Bree was out of town for the weekend and left me with specific instructions not to do anything interesting that she'd want to be part of. So I took advantage of the weekend to wade into the electrical system by doing the scut work of taking the geriatric electrical tape off the wiring, tracing everything, and labeling all of the wires. Figuring out what we're starting with, with the intent of being able to get back to it if needed.

I'll borrow a conversation between some former coworkers to summarize the wiring situation:

"Is any of it right?"
"Some of it's not wrong."

With everything unwrapped, I started labelling wires with where they went. I found about a dozen wires that were disconnected on one or both ends. In absolute terms, that isn't very many. Relative to the total number of wires on the vehicle, however...

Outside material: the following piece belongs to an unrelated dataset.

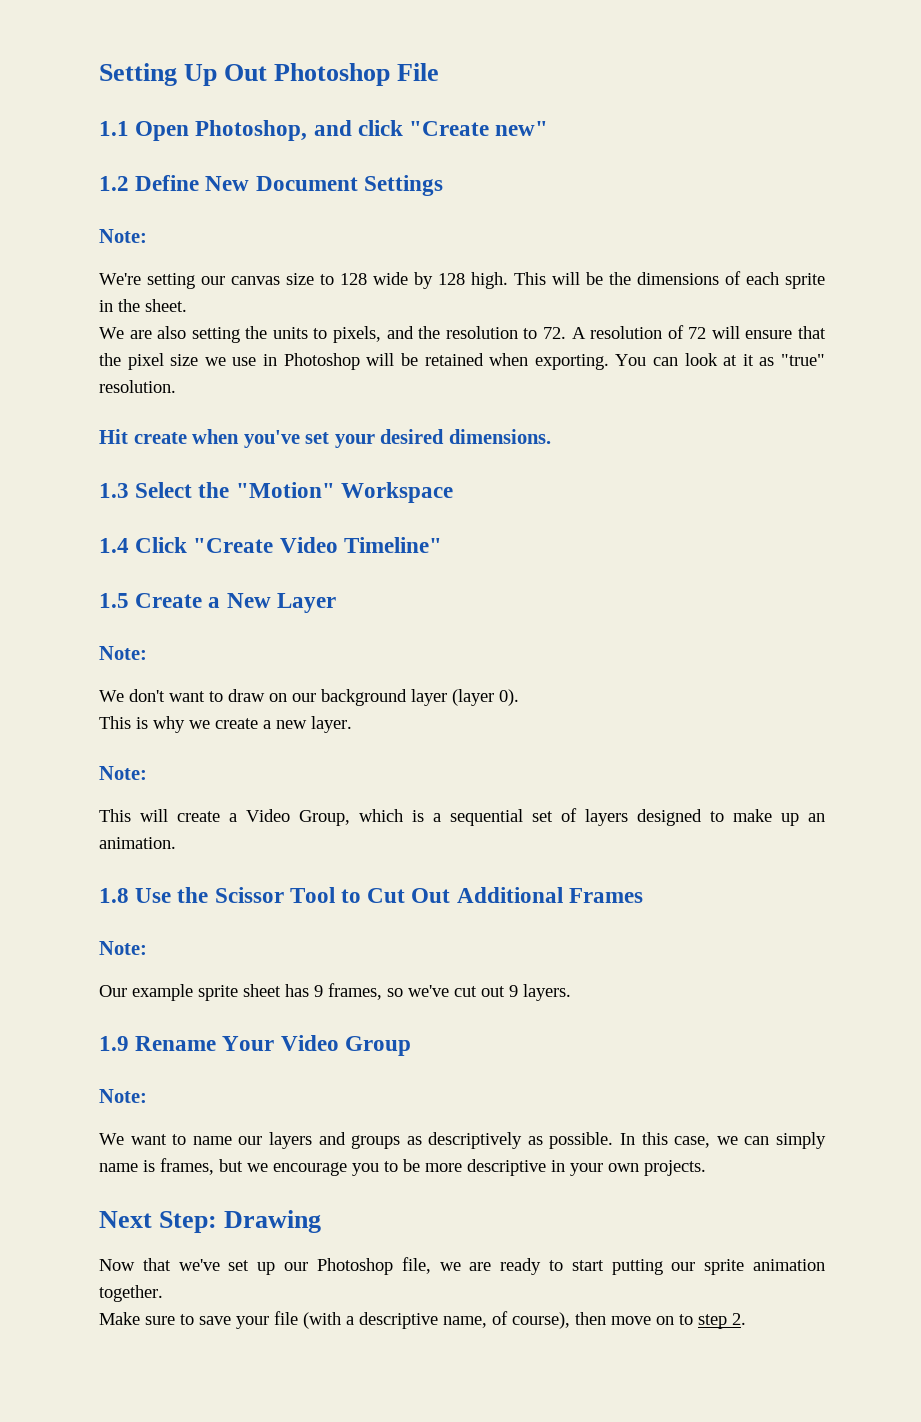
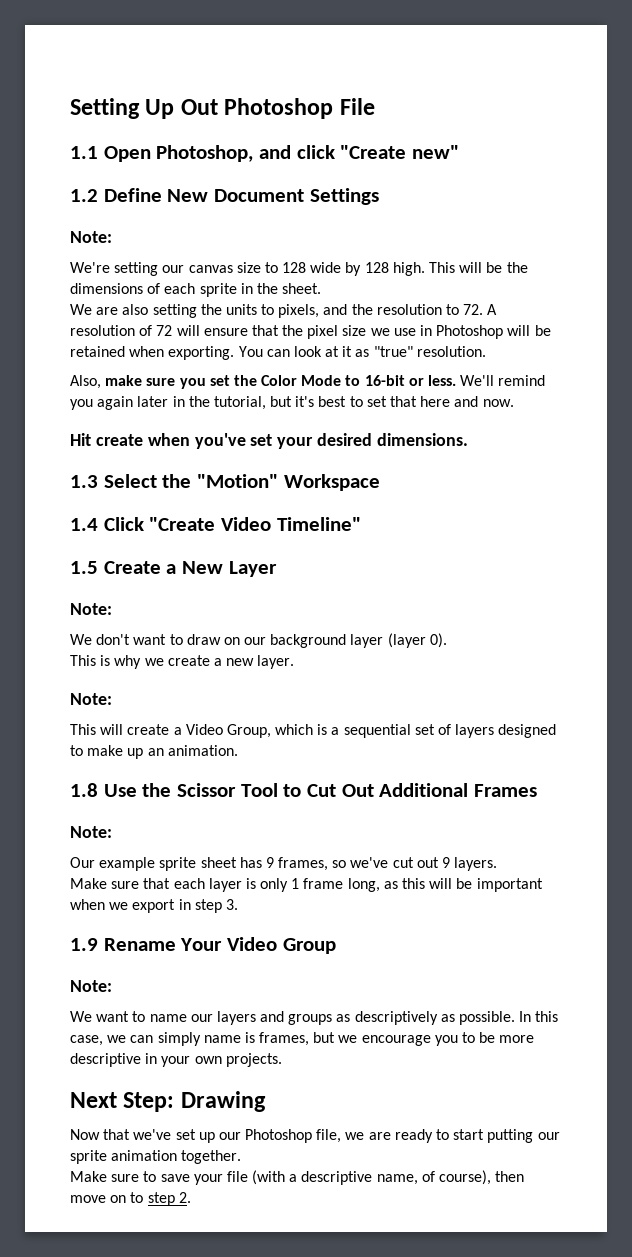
+ Also, make sure you set the Color Mode to 16-bit or less. We'll remind you again later in the tutorial, but it's best to set that here and now.
+ Make sure that each layer is only 1 frame long, as this will be important when we export in step 3.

Where we're at at the moment is the complete set of things that are wired up (correctly or otherwise) is:

  1. The starter circuit, via a key switch and pushbutton switch. Wired correctly.
  2. The ignition circuit. The Mopar ballast resistor was bypassed, but I've wired it back in and taken the vehicle for a test drive.
  3. The alternator and voltage regulator (both '60s Mopar) is a hot mess. I've not had to deal with an external voltage regulator before, but none of the wires hooked up to it were hooked up on the other end, and the alternator has two out of three wires hooked up. While I felt like wiring the ballast resistor back in was trivial enough to do without Bree around, I figured this probably needs two heads.
  4. The ammeter seems to be wired at least halfway correctly in the charging circuit. It does correctly indicate that the battery is discharging when the ignition is switched on.
Once I had stuff labelled and had the unconnected wires stripped out, I started replacing the scabby looking wires one for one and untangling things under the dash. On the plus side, the fact that the speedometer is missing made it really easy to see the back of the ammeter through the great gaping hole where the speedometer ought to be.

I haven't started with the scabby wiring in the charging circuit. I'll probably do a full rip and replace on that as soon as I figure out what it should look like.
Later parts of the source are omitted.